The task:
Copy the result of filtering the entries below for lines that include the string "emisión".

Material for this task Start Marker

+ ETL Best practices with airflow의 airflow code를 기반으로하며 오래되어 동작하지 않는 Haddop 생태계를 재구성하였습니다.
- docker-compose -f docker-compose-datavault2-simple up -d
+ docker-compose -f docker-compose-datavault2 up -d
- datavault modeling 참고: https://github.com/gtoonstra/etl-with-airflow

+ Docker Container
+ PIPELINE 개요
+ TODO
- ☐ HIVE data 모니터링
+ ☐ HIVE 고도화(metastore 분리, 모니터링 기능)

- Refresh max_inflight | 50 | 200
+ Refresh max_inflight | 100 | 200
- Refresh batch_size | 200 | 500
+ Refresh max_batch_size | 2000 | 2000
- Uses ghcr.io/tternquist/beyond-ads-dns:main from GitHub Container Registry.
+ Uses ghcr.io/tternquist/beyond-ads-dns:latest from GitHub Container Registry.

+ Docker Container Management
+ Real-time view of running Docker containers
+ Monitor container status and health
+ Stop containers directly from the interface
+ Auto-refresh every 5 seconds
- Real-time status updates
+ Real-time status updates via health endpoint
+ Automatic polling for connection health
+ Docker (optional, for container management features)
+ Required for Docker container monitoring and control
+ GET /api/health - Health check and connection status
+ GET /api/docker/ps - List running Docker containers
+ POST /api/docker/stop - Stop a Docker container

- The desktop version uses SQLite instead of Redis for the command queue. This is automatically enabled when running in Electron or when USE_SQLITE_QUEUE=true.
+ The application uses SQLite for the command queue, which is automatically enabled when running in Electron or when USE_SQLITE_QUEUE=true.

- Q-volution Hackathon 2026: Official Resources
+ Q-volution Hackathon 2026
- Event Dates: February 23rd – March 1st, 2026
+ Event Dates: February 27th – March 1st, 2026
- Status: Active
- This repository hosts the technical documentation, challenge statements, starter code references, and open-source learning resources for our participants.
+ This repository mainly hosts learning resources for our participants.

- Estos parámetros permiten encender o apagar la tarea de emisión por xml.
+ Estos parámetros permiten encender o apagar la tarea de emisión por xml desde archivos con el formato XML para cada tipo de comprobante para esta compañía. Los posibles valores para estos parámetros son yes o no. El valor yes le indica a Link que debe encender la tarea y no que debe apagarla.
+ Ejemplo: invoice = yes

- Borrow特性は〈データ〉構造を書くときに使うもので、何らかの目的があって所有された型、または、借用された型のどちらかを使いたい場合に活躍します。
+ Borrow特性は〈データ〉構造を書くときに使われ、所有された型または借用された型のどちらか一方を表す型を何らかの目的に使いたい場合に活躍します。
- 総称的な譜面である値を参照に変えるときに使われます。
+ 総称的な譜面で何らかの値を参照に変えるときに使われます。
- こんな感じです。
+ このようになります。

Material for this task End Marker

Answer box:
- Estos parámetros permiten encender o apagar la tarea de emisión por xml.
+ Estos parámetros permiten encender o apagar la tarea de emisión por xml desde archivos con el formato XML para cada tipo de comprobante para esta compañía. Los posibles valores para estos parámetros son yes o no. El valor yes le indica a Link que debe encender la tarea y no que debe apagarla.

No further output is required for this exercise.